My mother saw it as a weakness to feel sad or upset. She thought that if she let her emotions take control, she would never have accomplished the things that carried our family forward.

This year, I took a CBT course called Rational Emotive Behavioural Therapy, and I was struck by the reality of life.

No one has the power to make us feel anything; what we feel is born from how we choose to interpret what happens. That truth matters most when life is hard, because if we see ourselves only as victims of circumstance, we hand away our power. Taking accountability is not about denying pain, but about recognising that our beliefs shape it. My mother thought her survival depended on shutting her emotions away, yet what she could not see was that by changing how she met them, she might have found strength without losing her ability to feel.

During the time we spent together in London, the due date for submitting my dissertation was very close; therefore, my only focus was on studying. Away from the weight of her roles, in body and in mind, my mom rediscovered joy, allowed herself to feel, and learned to put herself first.

Even so, it didn’t take her long to revisit old patterns when she was back in her regular life. When we spoke yesterday, I could hear clearly that she had returned to depression and burnout. Yet the fault was hers to take. She had surrendered, spending her days like a leaf floating downstream, waiting for life to end so she could be free of us.

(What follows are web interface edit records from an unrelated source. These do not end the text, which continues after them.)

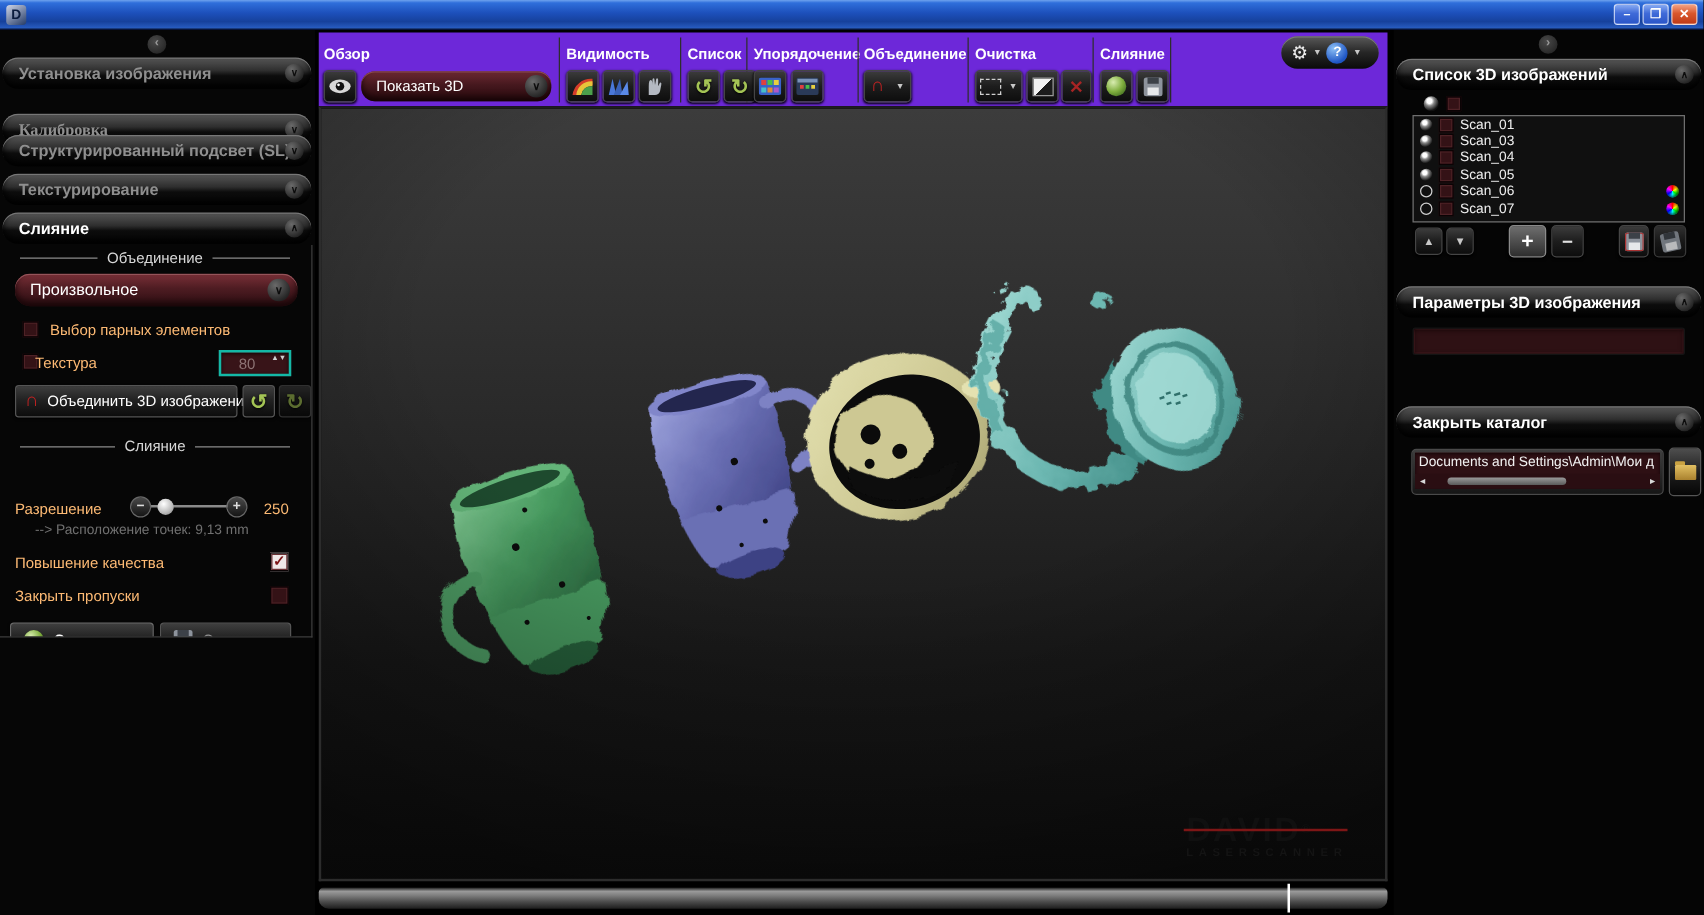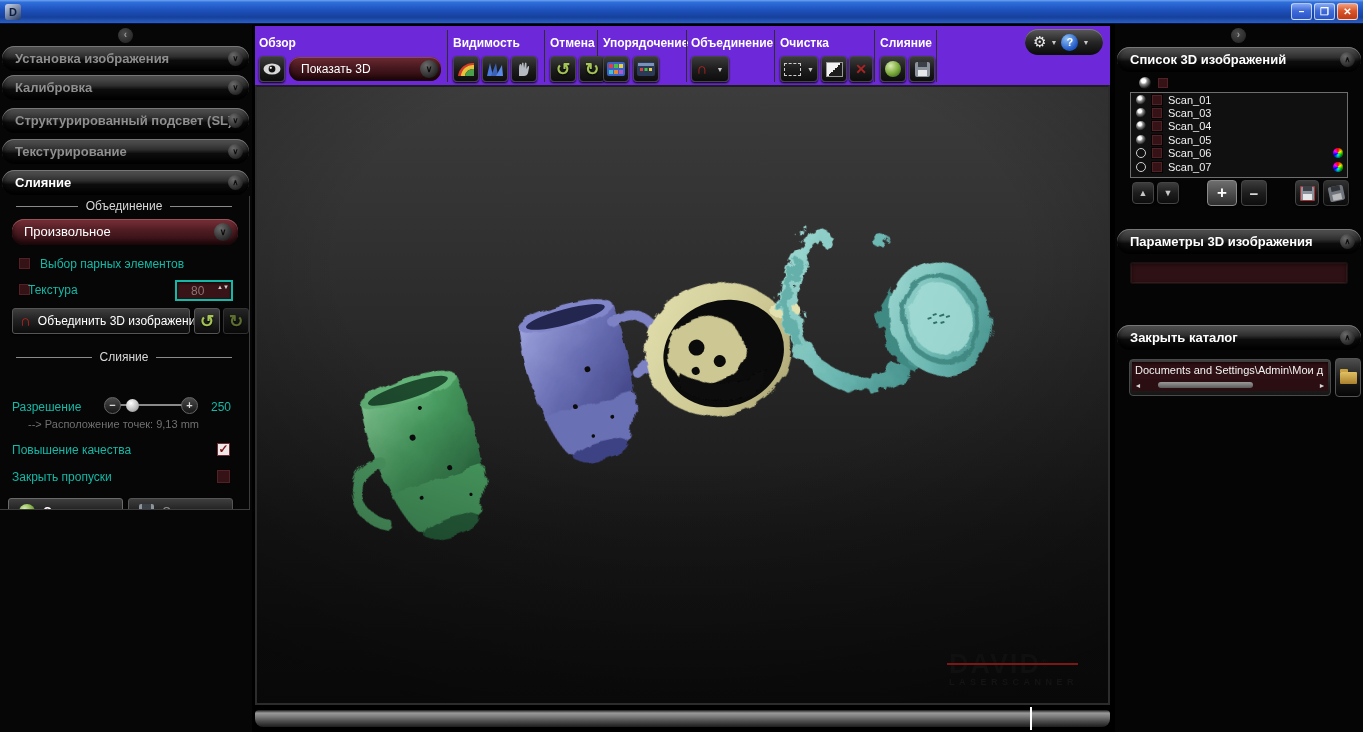--- a/index.html
+++ b/index.html
@@ -39,21 +39,21 @@
   .divider:before,.divider:after{content:"";flex:1;height:1px;background:#8a8a8a;margin:0 8px;}
   .mdrop{height:26px;border-radius:12px;cursor:pointer;
     background:linear-gradient(180deg,#7a3038 0%,#4e1c22 45%,#2c0e12 100%);
     box-shadow:inset 0 1px 0 #95545a,inset 0 -3px 5px #180608;
     color:#fff;font-size:13px;line-height:26px;padding-left:12px;}
   .mdrop .chevcircle{top:4px;width:18px;height:18px;line-height:18px;font-size:9px;}
   .cbm{width:13px;height:13px;background:#341216;border:1px solid #0a0304;
     box-shadow:inset 0 0 0 1px #4e2226;cursor:pointer;}
   .cbm.checked{background:#efe8e8;color:#7e1416;font-size:12px;font-weight:bold;
     text-align:center;line-height:13px;box-shadow:inset 0 0 0 1px #6a3034;}
-  .lbl{color:#14b8a6;font-size:12px;white-space:nowrap;}
+  .lbl{color:#fdba74;font-size:12px;white-space:nowrap;}
   .numfield{background:#381418;border:2px solid #14b8a6;box-shadow:inset 0 1px 3px #120405;
     color:#8d7374;font-size:12px;line-height:19px;padding-left:14px;}
   .spin{position:absolute;right:2px;top:1px;width:12px;color:#cfcfcf;font-size:6px;line-height:9px;text-align:center;cursor:pointer;}
   .pbtn{border:1px solid #555;border-radius:3px;cursor:pointer;display:flex;align-items:center;
     background:linear-gradient(180deg,#3e3e3e 0%,#222 45%,#0c0c0c 100%);box-shadow:0 1px 2px #000;}
   .pbtn .txt{color:#fff;font-size:12px;white-space:nowrap;}
   .pbtn.dim .txt{color:#8f8f8f;}
   .magnet{color:#c42222;font-weight:900;font-size:15px;transform:translateY(-1px);}
   .greenarrow{color:#a4c455;font-weight:bold;font-size:17px;text-shadow:0 1px 2px #000;}
   .sphere{width:16px;height:16px;border-radius:50%;
@@ -129,21 +129,21 @@
     <div class="abs winbtn close" style="right:5px;">✕</div>
   </div>
 
   <div class="abs" style="left:0;top:24px;width:252px;height:708px;background:#060606;">
     <div class="abs collapse-dot" style="left:118px;top:4px;">‹</div>
 
     <div class="abs hdr" style="left:2px;top:22px;width:247px;">
       <span>Установка изображения</span>
       <span class="chevcircle">∨</span>
     </div>
-    <div class="abs hdr" style="left:2px;top:51px;width:247px;">
+    <div class="abs hdr" style="left:2px;top:67px;width:247px;font-family:Liberation Serif, serif;">
       <span>Калибровка</span>
       <span class="chevcircle">∨</span>
     </div>
     <div class="abs hdr" style="left:2px;top:84px;width:247px;">
       <span>Структурированный подсвет (SL)</span>
       <span class="chevcircle">∨</span>
     </div>
     <div class="abs hdr" style="left:2px;top:115px;width:247px;">
       <span>Текстурирование</span>
       <span class="chevcircle">∨</span>
@@ -212,21 +212,21 @@
         <span class="floppy"></span>
         <span class="txt">Сохранить</span>
       </div>
     </div>
   </div>
 
   <div class="abs" style="left:255px;top:26px;width:855px;height:59px;background:#6d28d9;">
 
     <div class="abs tb-label" style="left:4px;top:10px;">Обзор</div>
     <div class="abs tb-label" style="left:198px;top:10px;">Видимость</div>
-    <div class="abs tb-label" style="left:295px;top:10px;">Отмена</div>
+    <div class="abs tb-label" style="left:295px;top:10px;">Список</div>
     <div class="abs tb-label" style="left:348px;top:10px;">Упорядочение</div>
     <div class="abs tb-label" style="left:436px;top:10px;">Объединение</div>
     <div class="abs tb-label" style="left:525px;top:10px;">Очистка</div>
     <div class="abs tb-label" style="left:625px;top:10px;">Слияние</div>
 
     <div class="abs tsep" style="left:192px;top:4px;height:52px;"></div>
     <div class="abs tsep" style="left:289px;top:4px;height:52px;"></div>
     <div class="abs tsep" style="left:342px;top:4px;height:52px;"></div>
     <div class="abs tsep" style="left:431px;top:4px;height:52px;"></div>
     <div class="abs tsep" style="left:519px;top:4px;height:52px;"></div>

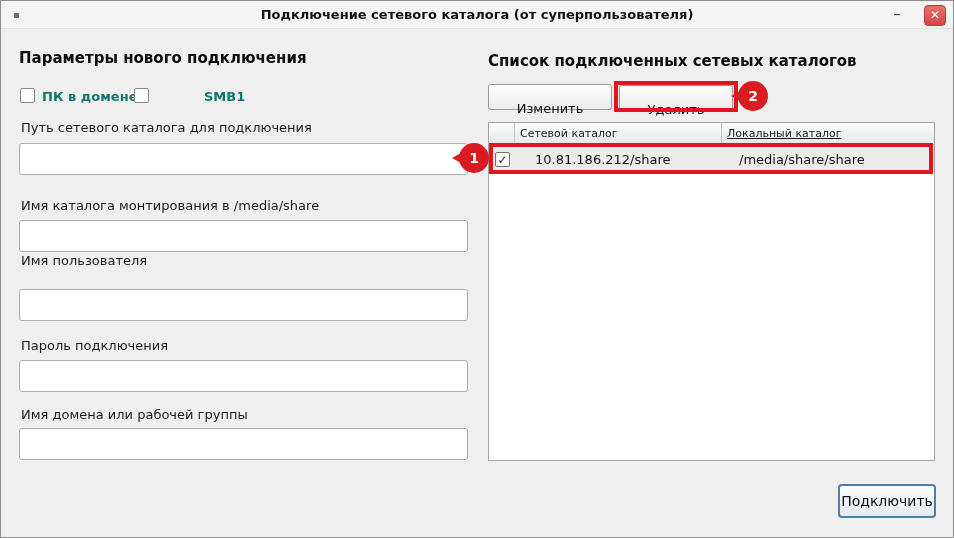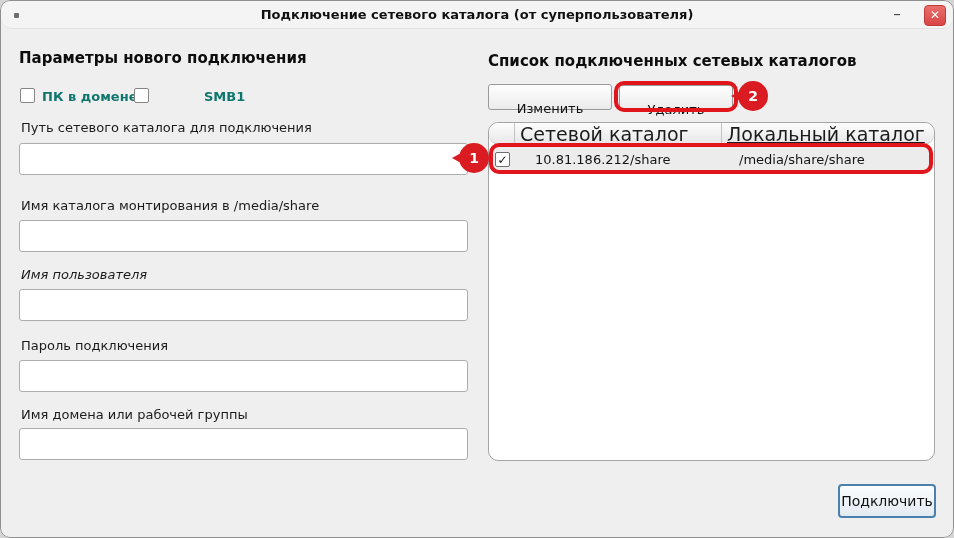--- a/index.html
+++ b/index.html
@@ -1,16 +1,16 @@
 <!DOCTYPE html>
 <html><head>
 <meta charset="utf-8">
 <style>
   html,body{margin:0;padding:0;background:#d4d4d4;}
-  *{box-sizing:border-box;font-family:"DejaVu Sans","Liberation Sans",sans-serif;border-radius:10px;}
+  *{box-sizing:border-box;font-family:"DejaVu Sans","Liberation Sans",sans-serif;}
   .window{
     position:relative;width:954px;height:538px;background:#efefef;
     border:1px solid #8e8e8e;overflow:hidden;
   }
   
   .titlebar{
     position:absolute;top:0;left:0;width:100%;height:28px;
     background:#f4f4f4;border-bottom:1px solid #e2e2e2;
   }
   .window-dot{
@@ -61,21 +61,21 @@
   .table{
     position:absolute;left:487px;top:121px;width:447px;height:339px;
     background:#ffffff;border:1px solid #a5a5a5;
   }
   .table-header{
     position:absolute;left:0;top:0;width:100%;height:22px;
     background:linear-gradient(#fdfdfd,#e7e7e7);border-bottom:1px solid #c2c2c2;
   }
   .th{
     position:absolute;top:0;height:22px;line-height:22px;
-    font-size:19px;color:#1b1b1b;padding-left:5px;
+    font-size:11px;color:#1b1b1b;padding-left:5px;
   }
   .col-sep{position:absolute;top:0;width:1px;height:22px;background:#c2c2c2;}
   .table-row{
     position:absolute;left:0;top:22px;width:100%;height:29px;background:#ececec;
   }
   .row-cb{
     position:absolute;left:6px;top:7px;width:15px;height:15px;background:#ffffff;
     border:1px solid #6f6f6f;border-radius:2px;text-align:center;line-height:14px;
     font-size:12px;font-weight:bold;color:#111;
   }
@@ -116,21 +116,21 @@
 
   <div class="cb" style="left:133px;top:87px;"></div>
   <div class="cb-label" style="left:155px;top:88px;margin-left:48px;">SMB1</div>
 
   <div class="field-label" style="left:20px;top:119px;">Путь сетевого каталога для подключения</div>
   <input class="text-input" style="top: 142px;" value="">
 
   <div class="field-label" style="left:20px;top:197px;">Имя каталога монтирования в /media/share</div>
   <input class="text-input" style="top: 219px;" value="">
 
-  <div class="field-label" style="left:20px;top:266px;font-style:italic;">Имя пользователя</div>
+  <div class="field-label" style="left:20px;top:252px;">Имя пользователя</div>
   <input class="text-input" style="top: 288px;" value="">
 
   <div class="field-label" style="left:20px;top:337px;">Пароль подключения</div>
   <input class="text-input" style="top: 359px;" value="">
 
   <div class="field-label" style="left:20px;top:406px;">Имя домена или рабочей группы</div>
   <input class="text-input" style="top: 427px;" value="">
 
   <div class="panel-heading" style="left:487px;top:51px;">Список подключенных сетевых каталогов</div>
 

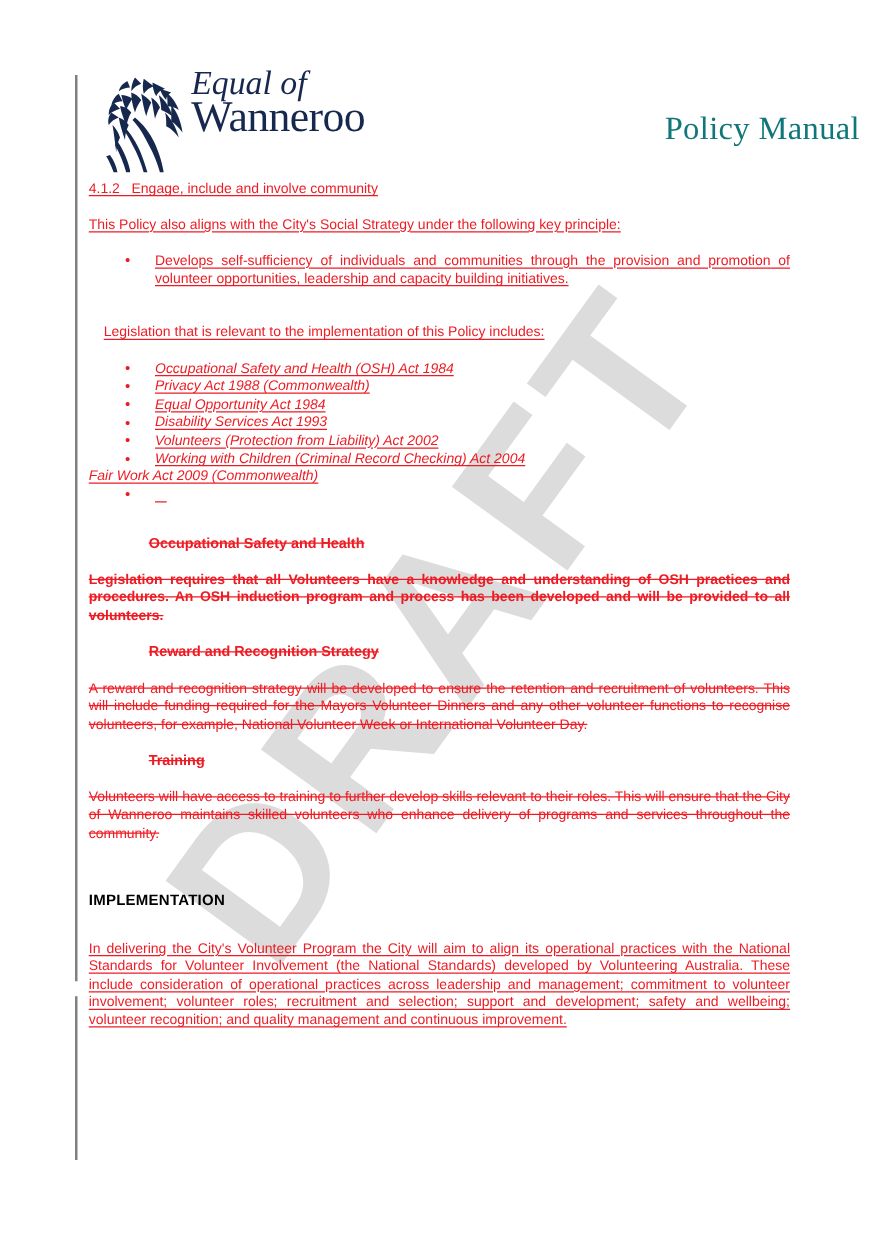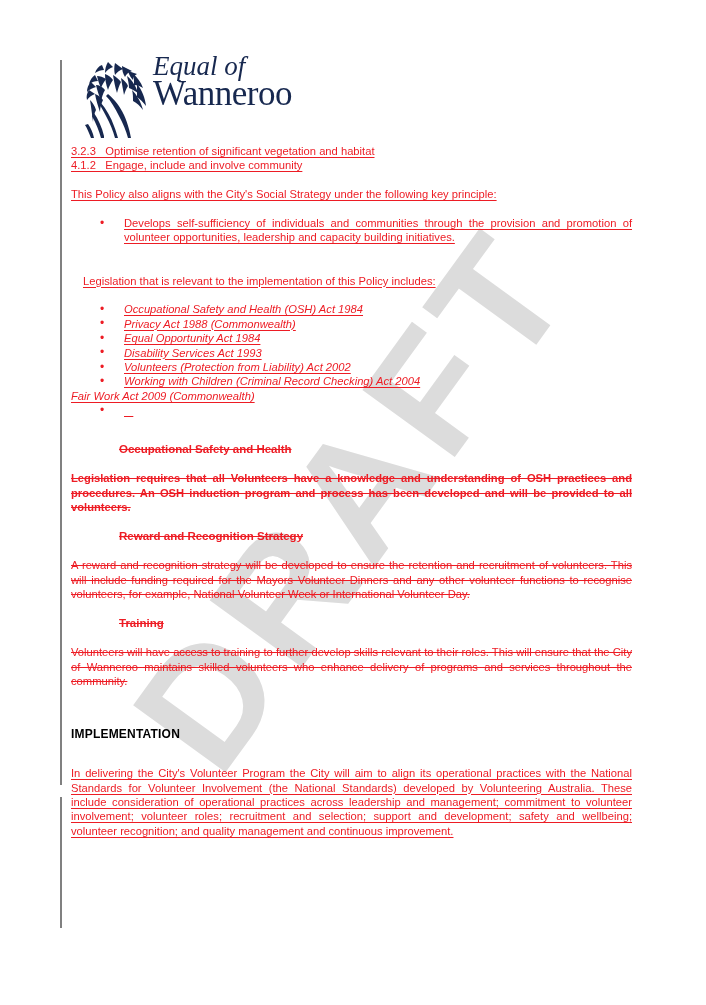--- a/index.html
+++ b/index.html
@@ -211,28 +211,28 @@
             <path d="M13 70 C16 74 18 79 19 84 L16 84 C14 79 12 74 10 71 Z"></path>
             <path d="M62 30 C67 36 70 44 71 52 C68 48 65 45 62 43 C62 38 62 34 62 30 Z"></path>
             <path d="M57 36 C62 41 66 48 68 56 C65 52 62 49 58 47 C58 43 58 39 57 36 Z"></path>
           </g>
         </svg>
         <div class="logo-text">
           <span class="logo-city">Equal of</span>
           <span class="logo-wanneroo">Wanneroo</span>
         </div>
       </div>
+      <div class="header-title" style="color: rgb(17, 118, 122);">Policy Manual</div>
     </div>
 
     <div class="changebar b1" style="background: rgb(128, 128, 128);"></div>
     <div class="changebar b2" style="background: rgb(128, 128, 128);"></div>
 
     <div class="doc">
 
-      <p class="strat-line"><span class="ins" style="color: rgb(237, 28, 36); text-decoration-color: rgb(237, 28, 36);">3.2.3   Optimise retention of significant vegetation and habitat</span></p>
       <p class="strat-line"><span class="ins" style="color: rgb(237, 28, 36); text-decoration-color: rgb(237, 28, 36);">4.1.2   Engage, include and involve community</span></p>
 
       <div class="blank"></div>
 
       <p><span class="ins" style="color: rgb(237, 28, 36); text-decoration-color: rgb(237, 28, 36);">This Policy also aligns with the City's Social Strategy under the following key principle:</span></p>
 
       <div class="blank"></div>
 
       <ul class="bl">
         <li>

My mother believed that feeling was weakness, and so she numbed herself. But the truth is the opposite. If you surrender the control of your life, no one will step in to change it for you. Life is only heavy when we chase what we cannot change. Freedom only begins when we hold steady to what is within our reach.

Our strength lies in allowing ourselves to feel, in knowing that nothing is the end of the world except the end of the world itself. Once we accept that, life becomes lighter, and we are free to live it fully.